Acts 10:13-15 Then a voice told him, “Get up, Peter. Kill and eat.” “Surely not, Lord!” Peter replied. “I have never eaten anything impure or unclean.” The voice spoke to him a second time, “Do not call anything impure that God has made clean.”
This is a very familiar story, but reading it just now something occurred to me I had never thought of before: this pretty well disposes of the majority of arguments against eating meat. The lesson to Peter and all his spiritual descendants was not to impose legalistic traditions on situations when God has said otherwise, but it starts with the very graphic point of slaughtering animals. Failing to take care of animals is inexcusable in my book, but making dinner of them, at the cost of their life, is very much part of how the world is laid out. The absurdity of some of the positions that are expressed reaches its peak, I think, in people who are against hunting and they state, “People who want to eat meat should just buy it at the store and not kill innocent animals.” (And yes, that has really been stated.) We are so far removed from the mechanisms of nature that we lose rational thought! Much has been made of the 6th Commandment, traditionally translated as, “Thou shalt not kill,” but much less of the 7th, “Thou shalt not commit adultery.” (Exodus 20:13-14) The English word “kill” has been extrapolated incredibly, when the far more accurate word used by some more modern translations is, “You shall not murder.” And those who insist that making steaks out of a cow is murder really don’t understand the concept. When we apply distorted human reasoning (greatly encouraged in that by the devil, I believe) to the world around us, we lose perspective, proportion, and eventually, rational thought.

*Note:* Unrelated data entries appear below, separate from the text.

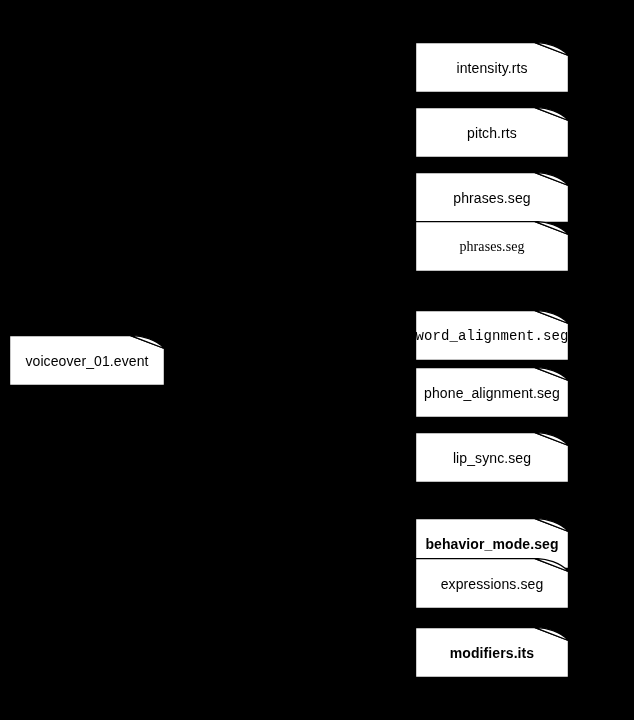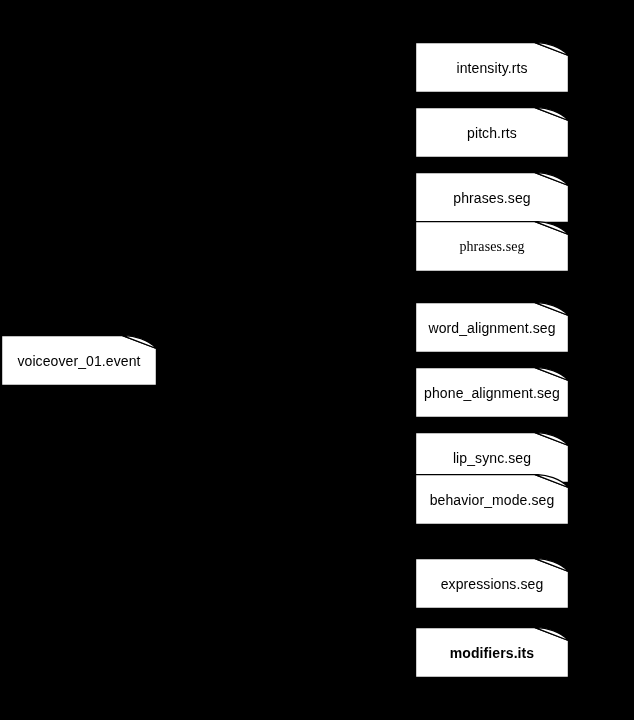--- a/index.html
+++ b/index.html
@@ -113,7 +113,7 @@
     </svg>
     <span class="note-label">phrases.seg</span>
   </div>
-      <div class="note output-note" style="top: 302px;">
+      <div class="note output-note" style="top: 310px; font-family: Liberation Mono, monospace;">
     <svg viewBox="0 0 154 51" preserveAspectRatio="none" aria-hidden="true">
       <path class="body" d="M0.6,0.6 L120,0.6 L153.4,13.5 L153.4,50.4 L0.6,50.4 Z"></path>
       <path class="flap" d="M120,0.6 C131,0.2 146,4.8 153.4,13.5 Z"></path>

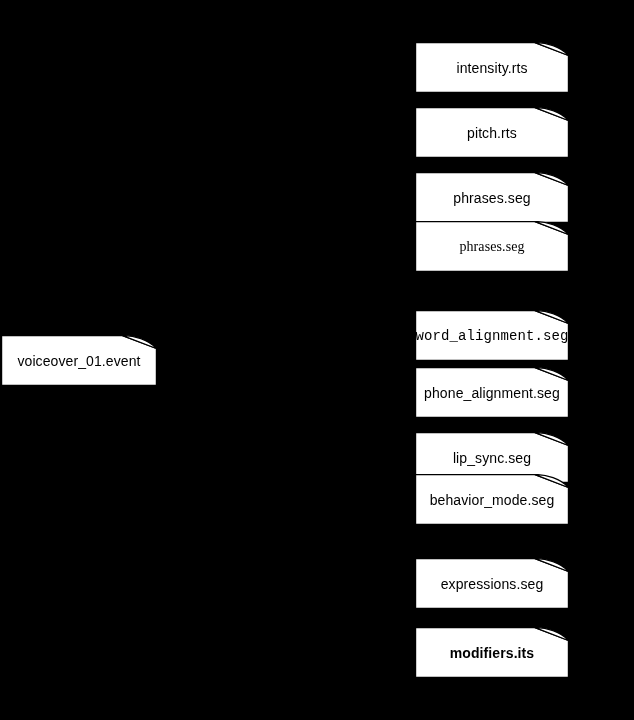--- a/index.html
+++ b/index.html
@@ -63,7 +63,7 @@
     pointer-events: none;
   }
   .source-note {
-    left: 1px;
+    left: 9px;
     top: 335px;
     width: 156px;
   }

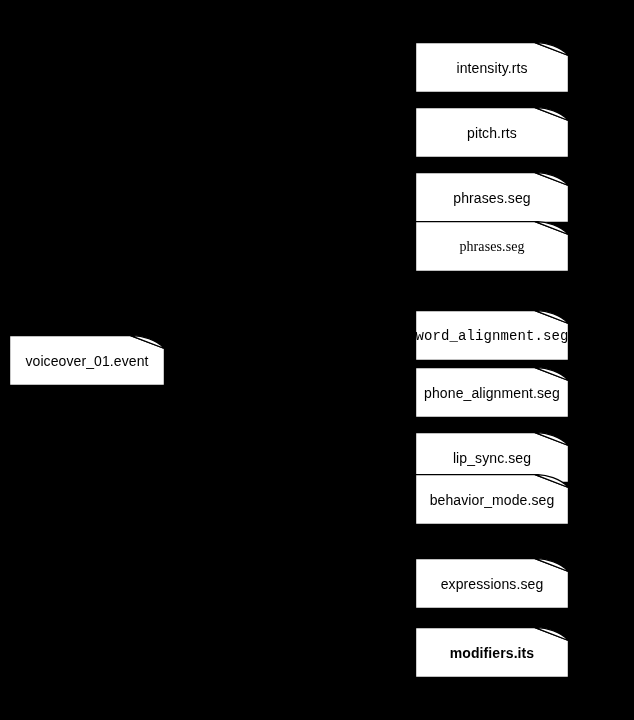--- a/index.html
+++ b/index.html
@@ -134,7 +134,7 @@
     </svg>
     <span class="note-label">lip_sync.seg</span>
   </div>
-      <div class="note output-note" style="top: 474px;">
+      <div class="note output-note" style="top: 518px; font-weight: bold;">
     <svg viewBox="0 0 154 51" preserveAspectRatio="none" aria-hidden="true">
       <path class="body" d="M0.6,0.6 L120,0.6 L153.4,13.5 L153.4,50.4 L0.6,50.4 Z"></path>
       <path class="flap" d="M120,0.6 C131,0.2 146,4.8 153.4,13.5 Z"></path>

A very memorable early exposure I had to this concept was when the governor of Fukuoka Prefecture presented my family with two live turkeys, one for us and one for the missionary association, and my father was tasked with taking them from that condition to being ready for my mother to put them in the oven. I won’t go into details, but I doubt I will ever forget it! Years later, for a high school biology class, I did a presentation on comparative anatomy using photographs I took of dissecting a frog, a fish, a snake, and a chicken. The chicken didn’t start out live, but was rather a whole one from the meat shop that had simply been plucked after having its throat cut. The point is, with the chicken, my pictures progressed to the plate of fried chicken my mother made from it after the dissection, and then to a plate of bones after my family had eaten it very thoroughly. (I once cooked a snake, but my mother made me feed it to the dog rather than let me sample it, which I was eager to do.) I have always loved animals of many sorts, either as pets or as food! (I find horse tasty, but I’d rather ride them than eat them.) All that said, I still need to remember what Paul said about such things, not offending “weaker brothers” needlessly. (1 Corinthians 8) I have successfully hunted deer and I have taken a pig from the pen to the table, but I am not to make that my “public face.” At the same time, I am certainly not to look down my nose at anything God has cleansed.
Father, I certainly didn’t expect to write on this this morning! I pray that I would recognize what You are saying to me regardless of when or how You say it, so that I may walk in full obedience all the time, for Your glory. Thank You. Praise God!